1.Posté par Anonyme le 16/01/2011 08:59
Après que le peuple tunisien, courageux et déterminé, nous a montré le chemin de la liberté, le vent de changement va bientôt souffler sur la Maroc. Depuis 1911, le peuple marocain a vécu la terreur du colonialisme, la dictature de Hassan 2 et maintenant vie sous la corruption organisée par M6 et les familles bourgeoises de Fez. La révolution est désormais inévitable, le peuple marocain, humilié, spolié quitte le pays par tous les moyens pour trouver refuge et une vie meilleur ailleurs, la corruption est flagrante, la prostitution est devenue une constitution et marque de fabrique de tout le pays. Le peuple Marocain ne veut plus être un simple sujet du roi « commandant des croyants », on est en 2011, les pratiques féodales et moyenâgeuse (la bayâa, le baise main …) sont révolues, nous ne voulons plus de rangs et des distinctions entre citoyens, les pauvres qui galèrent pour trouver un emploi et quand ils travaillent ils sont payés une misère dans des travaux de misères et vous avez les familles bourgeoises de Fez qui sont nées pour devenir des ministres, parfois accumulent plusieurs emplois dans le public, les banques et les grandes entreprises alors que les talents marocains (docteur et ingénieurs) peinent à trouvez un emploi et quittent par millier le pays.
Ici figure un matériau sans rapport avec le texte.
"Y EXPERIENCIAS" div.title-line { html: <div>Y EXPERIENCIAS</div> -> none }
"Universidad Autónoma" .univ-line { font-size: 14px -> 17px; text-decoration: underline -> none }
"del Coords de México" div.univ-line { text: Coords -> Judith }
Le citoyen marocain n’a aucune valeur que se soit à l’intérieur du pays ou à l’extérieur, les marocains à l’étranger subissent le racisme, la xénophobie des gouvernements et des peuples d’accueil et l’humiliation des services consulaire, ils sont considéré comme des esclaves, leurs seul intérêt est de transférer la devise qui entre dans les poches des corrompus et transférer par la suite dans des banques étrangères. Le peuple marocain ne veut plus de distinctions entre les régions, Maroc utile et Maroc inutile, ou c’est toujours les mêmes régions, les mêmes villes qui profitent de la part du lion des investissements. Le peuple marocain ne veut plus de répressions où les révoltes de Sidi ifini, Tinghir, El housseima ont été réprimées sauvagement par les forces de l’ordre, le peuple marocain ne veut plus que l’on musèle sa liberté d’expression, ou plusieurs journaliste, internautes ont été condamné, journaux fermé et les opposants du régime sont jetés en prison.
Pour que le peuple marocain puisse respirer et vivre en dignité, la révolte est inévitable, il doit reprendre sa liberté par la force des bras comme l’a fait le peuple tunisien.